How can you make letter shapes look like grass, rocks, honey, or ice? In this module you will learn how to ‘write’ letters to visually match specific textures or create patterns. We will use different experimental tools and apply various calligraphic/hand-lettering techniques. It will feel like painting with letters. You will ultimately choose your own object of inspiration (water, stones, wood, rust, food, beans, needles, computer chips, etc) and create a series of compositions that reflect the structure of the objects you choose.

This is a self-exploration unit. The more you produce, the more familiar you will get with different tools and develop your own techniques. The more you experiment, the broader your options will be to integrate this in graphic design projects, scrap books, and other creative projects you might have. As this is a self-learning unit, full of experiments, you will be encouraged to learn from your fellow colleagues and participate in feedback rounds with them. The instructor will give limited personal feedback towards your final result.

This course is targeted at anyone who wants to get their hand dirty and explore some analogue letter-making techniques. No previous experience is required: you will explore at your own pace.

What you will learn in this course:

  • How to turn any object into a writing tool
  • How to come up with your own techniques and expand your horizons towards new possibilities
  • How to manipulate tools, colors, inks in to making unexpected shapes that you can use later
  • How to find the beauty even in failed experiments
  • How to work with contrast and color
  • How to form written letters into specific shapes and textures by integrating experimental tools and techniques
  • How to make the first step towards integrating analog work into your existing work-flow (graphic design, scrap-booking, art-therapy)

Required material

  • A sharp pencil
  • Various pens such as fine-liners, felt-tip pens, marker
  • Brushes, calligraphic pens, nibs, bamboo pens, and anything else you might be storing in your drawers
  • Thin strips of balsa wood or simple cardboard
  • Random items that could be used as writing tools (these are just some ideas: Q-tips, skewers, plastic forks, pieces of broken combs, sticks, felt, stencil brushes, toothbrushes, etc)
  • Waterbased ink/paint (small ink bottles, gouache or watercolors from a tube), indian ink (only if you already have it)
  • Letter or tabloid size (A4 or A3) non-absorbing paper, such as marker paper, drawing and sketching paper, watercolor paper is fine but rather expensive.

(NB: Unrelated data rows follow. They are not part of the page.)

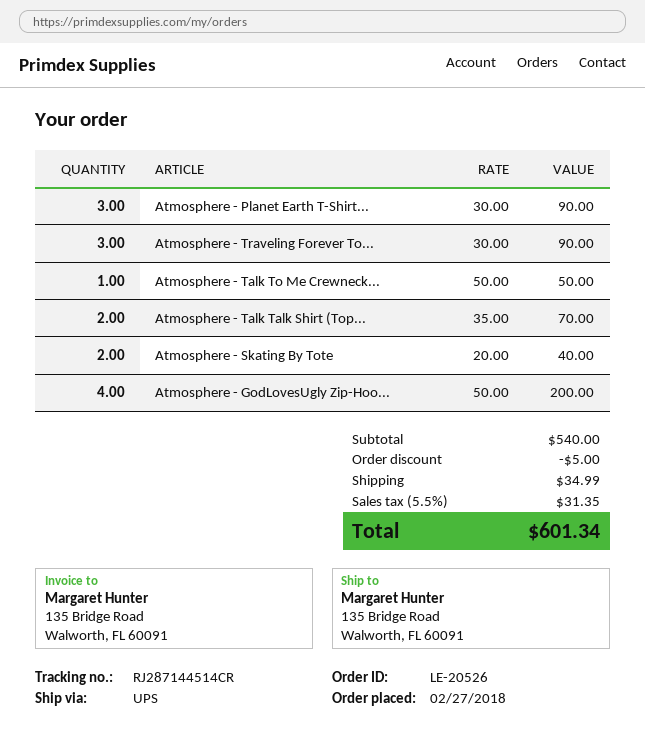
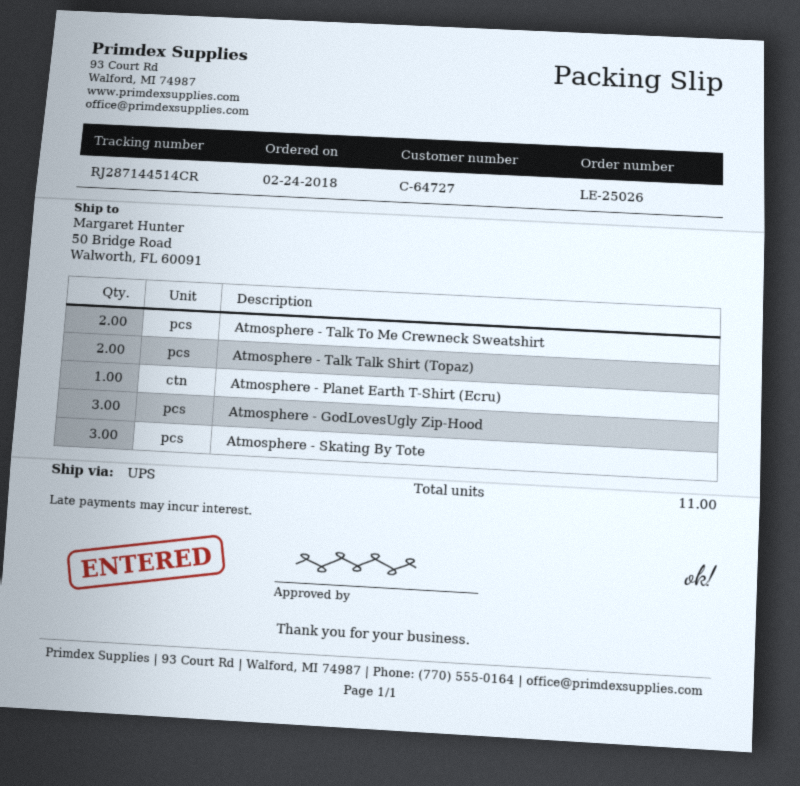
order number: LE-20526 -> LE-25026
order date: 2018-02-27 -> 2018-02-24
ship to: 135 Bridge Road, Walworth, FL 60091 -> 50 Bridge Road, Walworth, FL 60091
Atmosphere - Planet Earth T-Shirt...: 3 -> 1
Atmosphere - Traveling Forever To...: 3 -> none
Atmosphere - Talk To Me Crewneck...: 1 -> 2
Atmosphere - Skating By Tote: 2 -> 3
Atmosphere - GodLovesUgly Zip-Hoo...: 4 -> 3

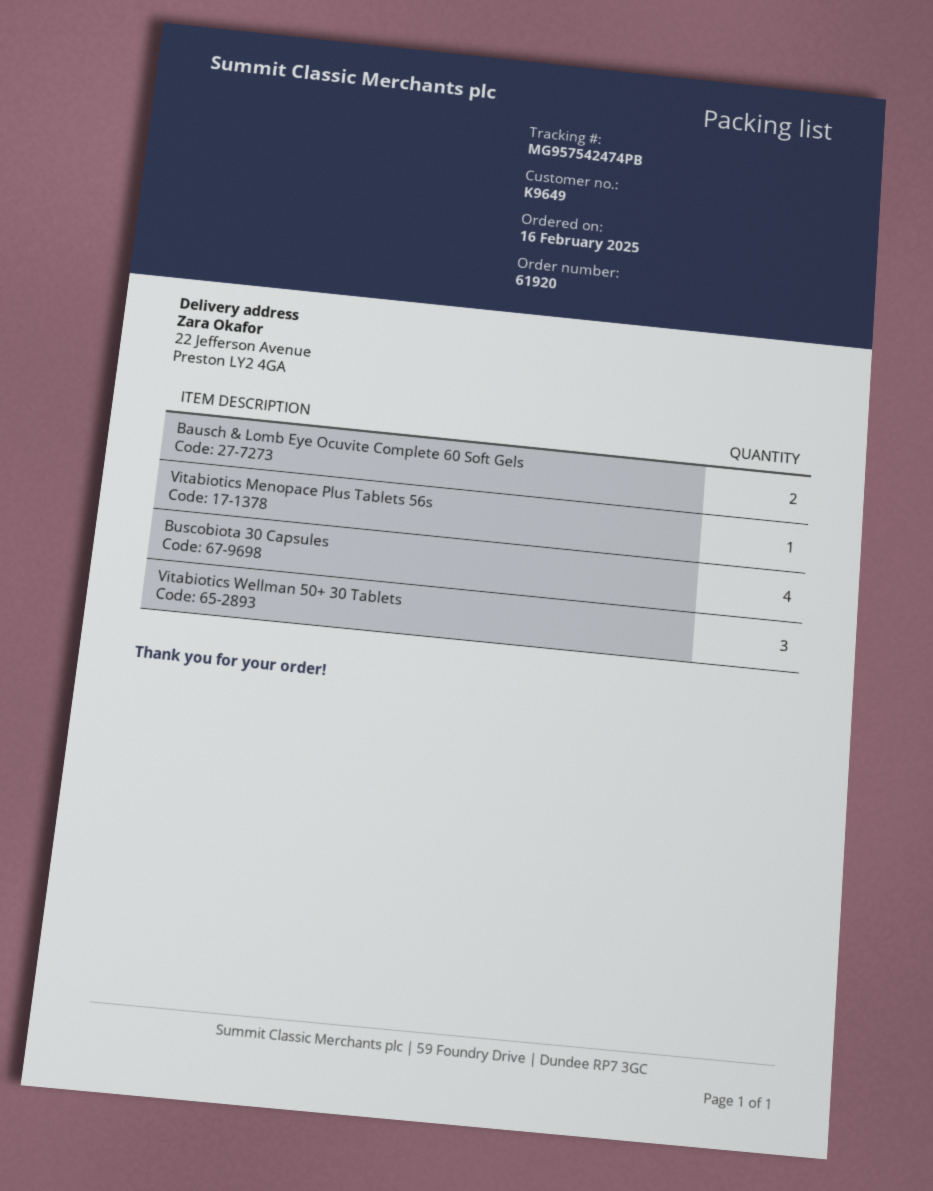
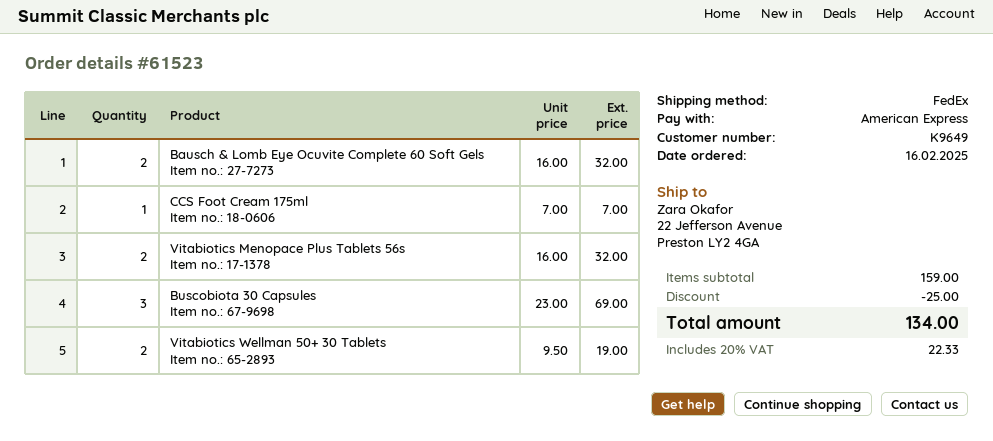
order number: 61920 -> 61523
Vitabiotics Menopace Plus Tablets 56s: 1 -> 2
Buscobiota 30 Capsules: 4 -> 3
Vitabiotics Wellman 50+ 30 Tablets: 3 -> 2
CCS Foot Cream 175ml: none -> 1

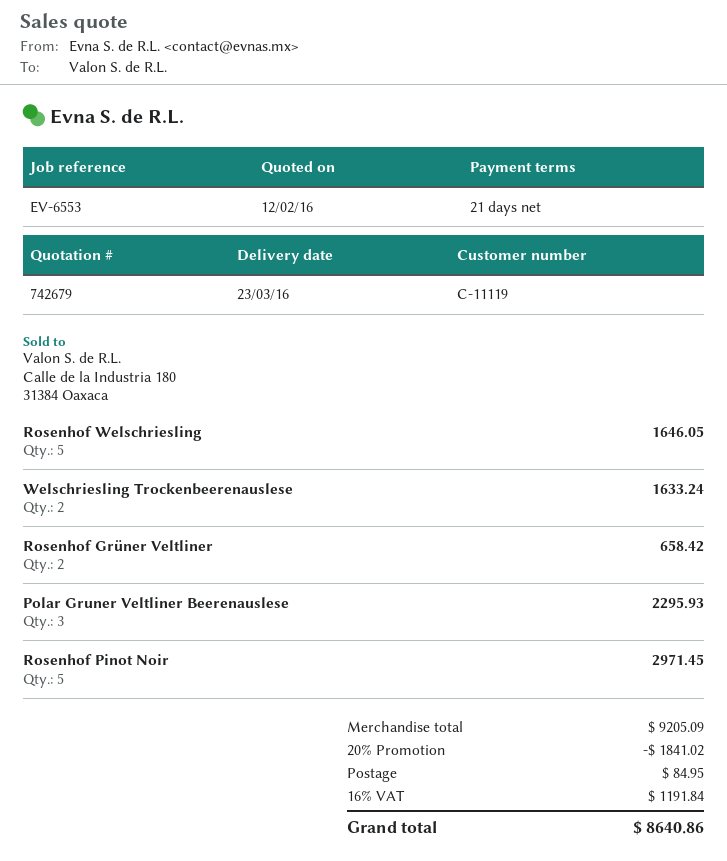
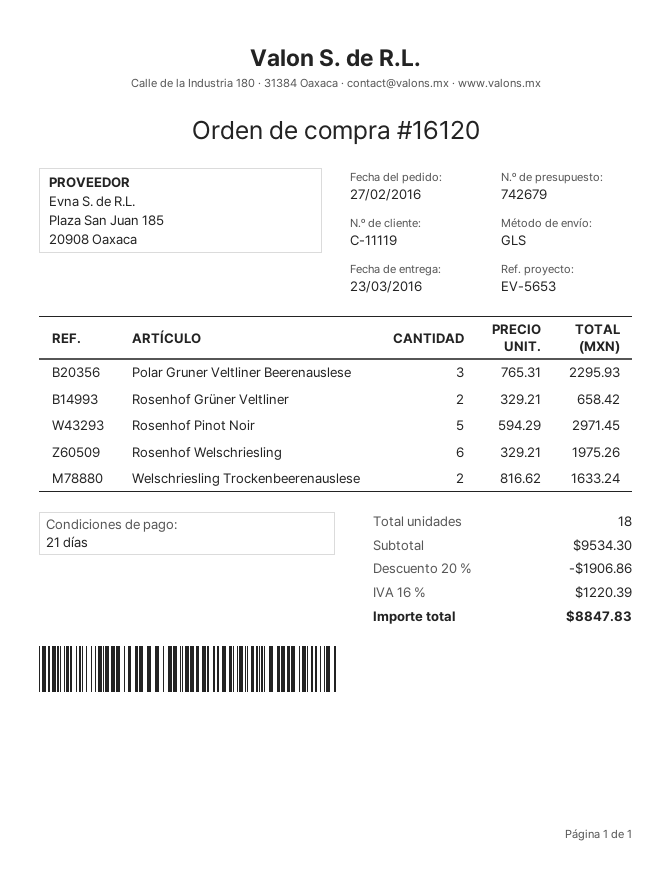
reference: EV-6553 -> EV-5653
Rosenhof Welschriesling: 5 for 1646.05 -> 6 for 1975.26
subtotal: 9205.09 -> 9534.30
discount: 20% = 1841.02 -> 20% = 1906.86
shipping: 84.95 -> none
tax: 16% = 1191.84 -> 16% = 1220.39
total: 8640.86 -> 8847.83

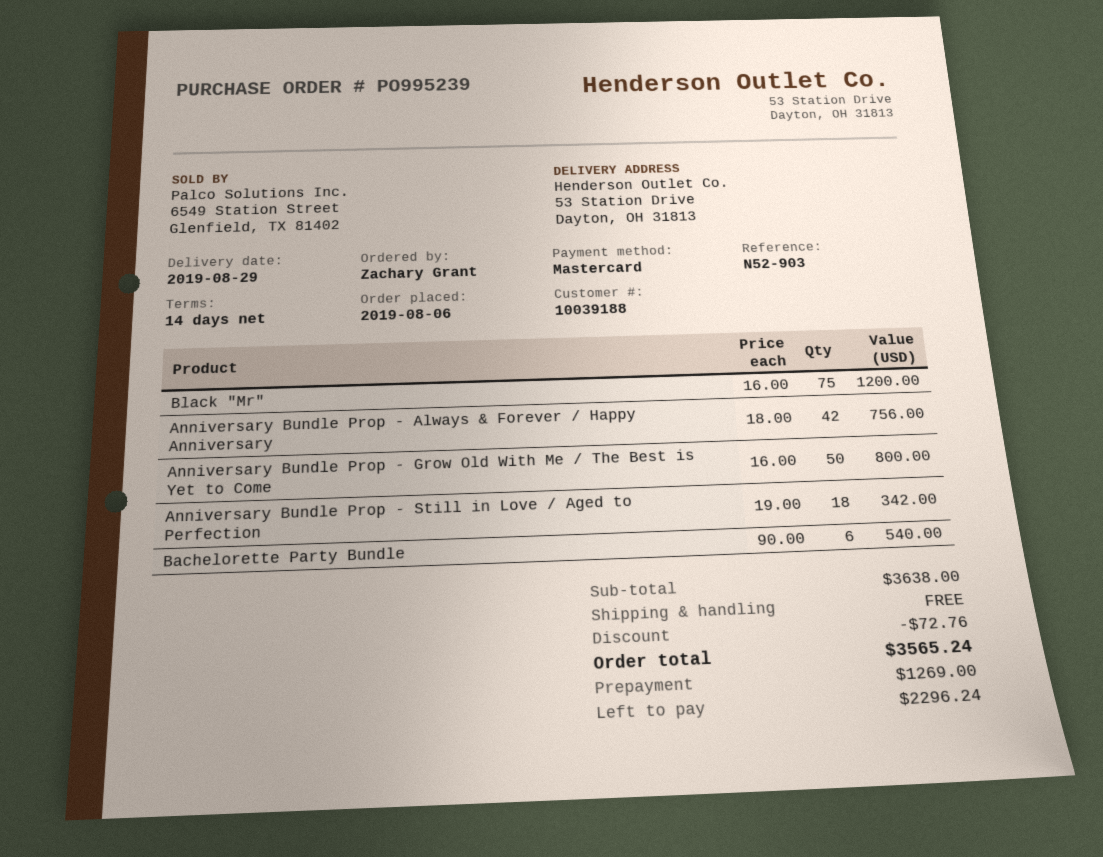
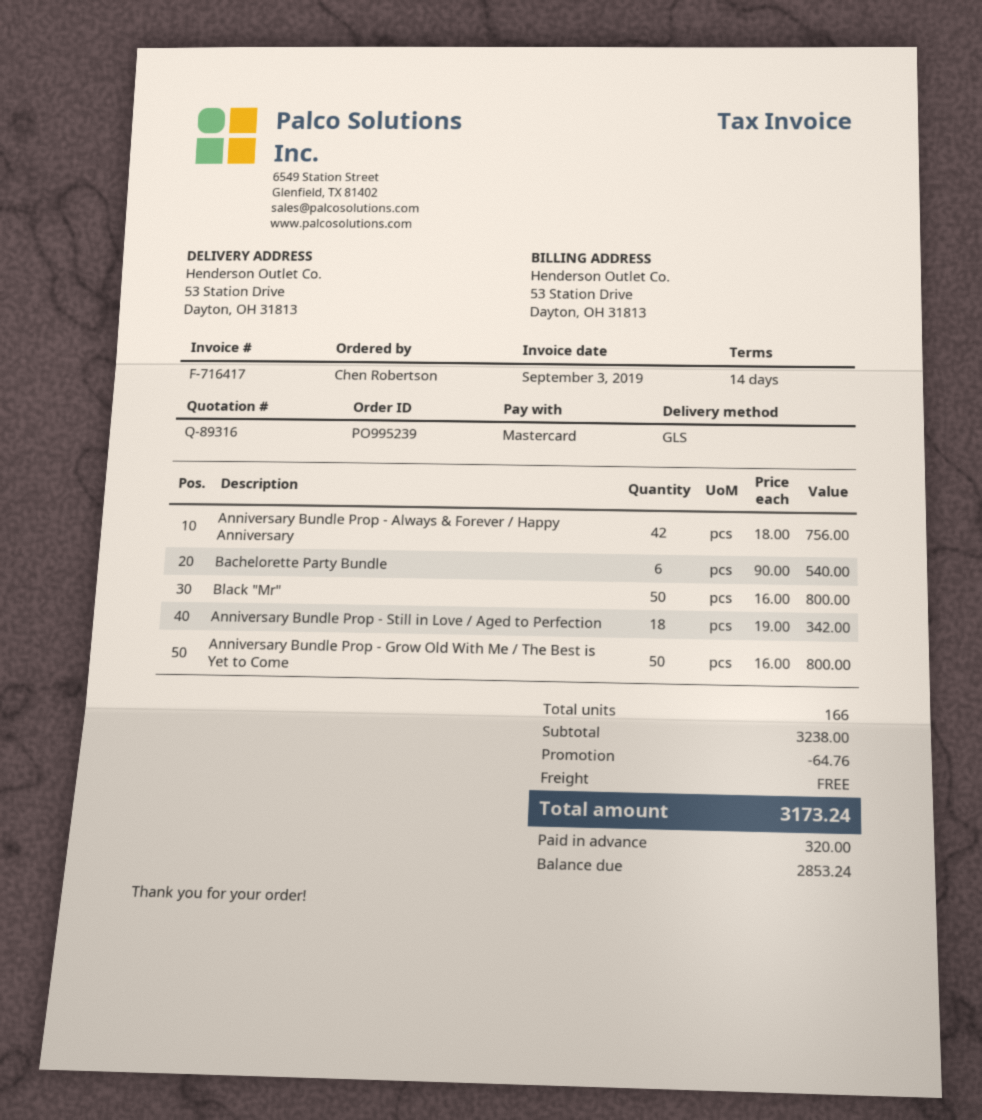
ordered by: Zachary Grant -> Chen Robertson
Black "Mr": 75 x 16.00 = 1200.00 -> 50 x 16.00 = 800.00
subtotal: 3638.00 -> 3238.00
discount: 72.76 -> 64.76
total: 3565.24 -> 3173.24
deposit: 1269.00 -> 320.00
balance: 2296.24 -> 2853.24

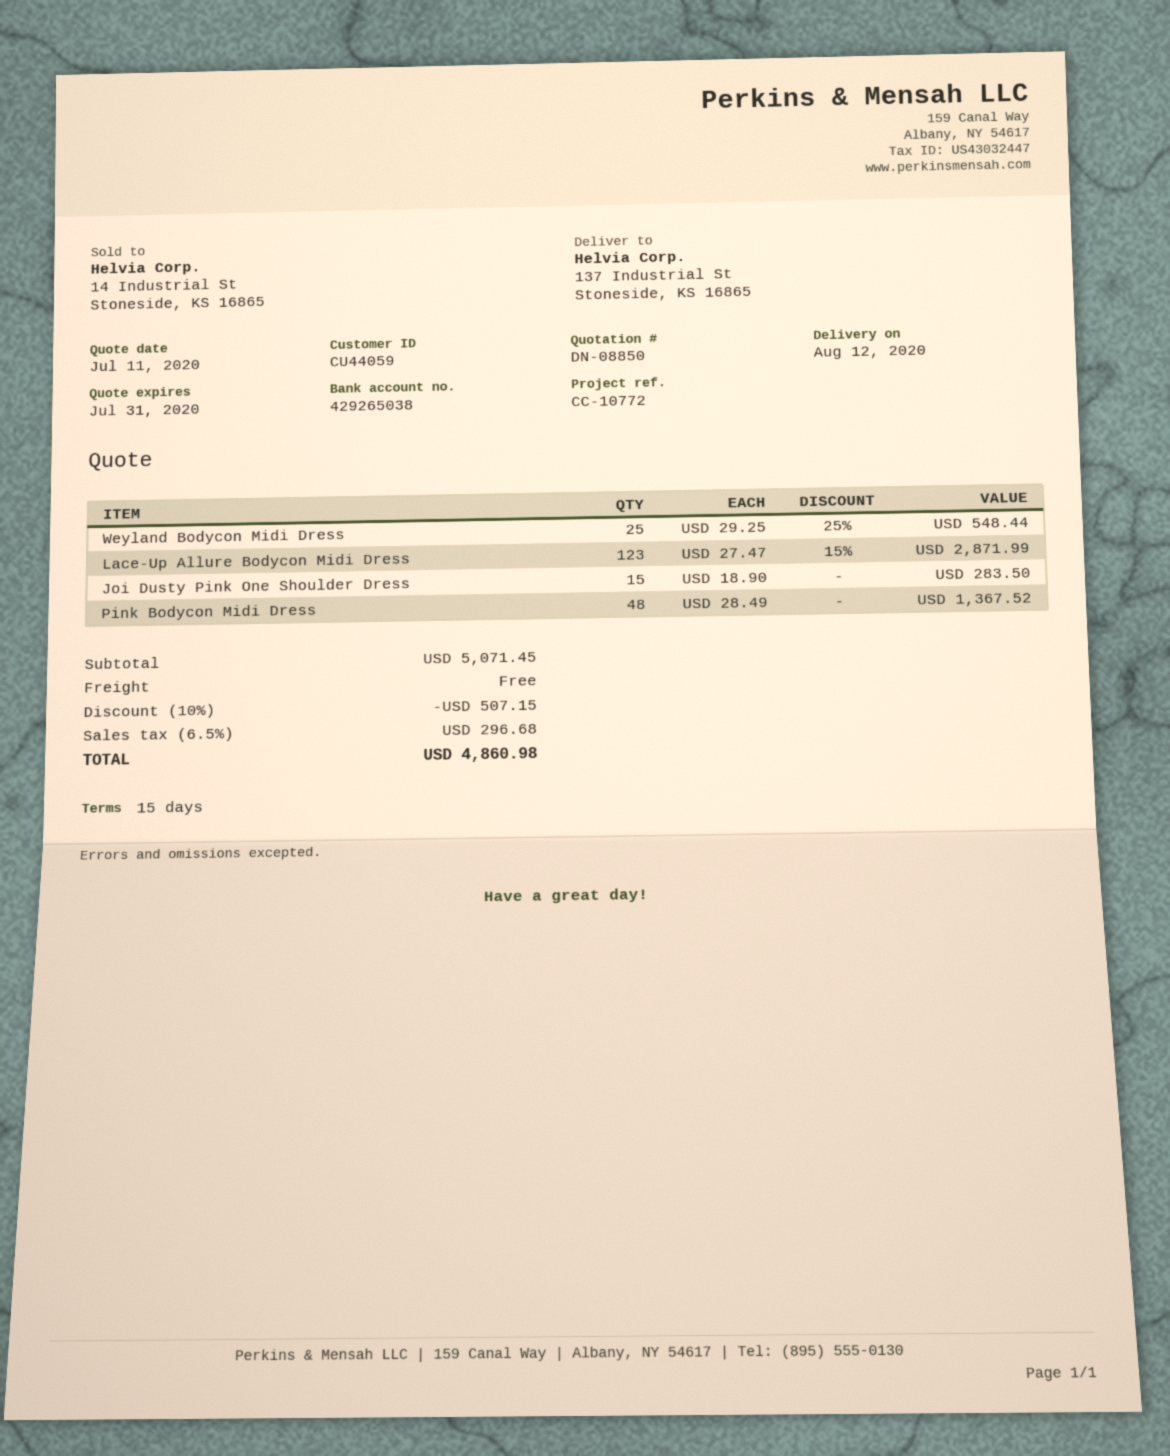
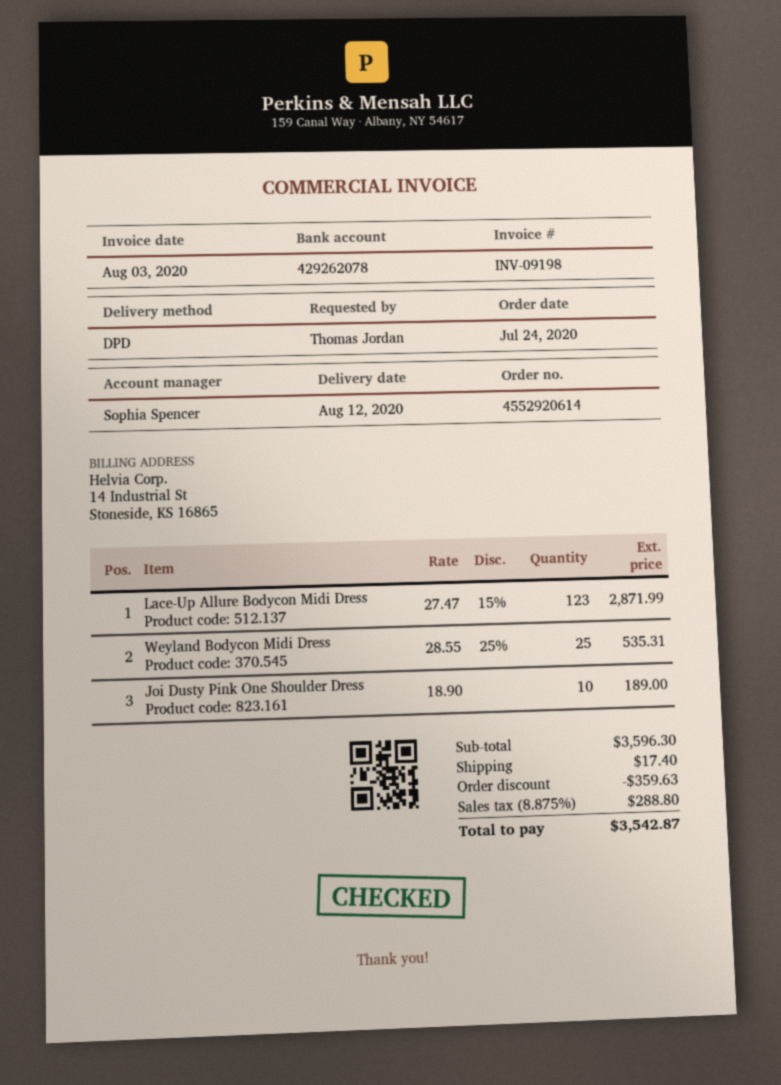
bank account: 429265038 -> 429262078
Weyland Bodycon Midi Dress: 25 x 29.25 - 25% = 548.44 -> 25 x 28.55 - 25% = 535.31
Joi Dusty Pink One Shoulder Dress: 15 x 18.90 = 283.50 -> 10 x 18.90 = 189.00
Pink Bodycon Midi Dress: 48 x 28.49 = 1367.52 -> none
subtotal: 5071.45 -> 3596.30
discount: 507.15 -> 359.63
shipping: 0.00 -> 17.40
tax: 6.5% = 296.68 -> 8.875% = 288.80
total: 4860.98 -> 3542.87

Printer paper might not give good results with ink, but will work OK with some pens.
  • Ruler
  • Scissors/cutter
  • Scanner/camera
  • Some sort of image-processing software (like Photoshop)
  • Some sort of presentation-making software (like inDesign, MS PowerPoint, MS Word, etc) that can output PDFs

Note: Don’t buy expensive pens unless you are dedicated to calligraphy. These exercises are meant to help you expand your horizons and think outside the box, as well as understand that ANYthing can be used as a writing tool.


How to Use Visual Language to Create Infographics – Workshop

When: April 10–17

This workshop combines our very popular infographics workshops – Creating Great Infographics and Infographics: Data, Design Distribute into one very informative workshop.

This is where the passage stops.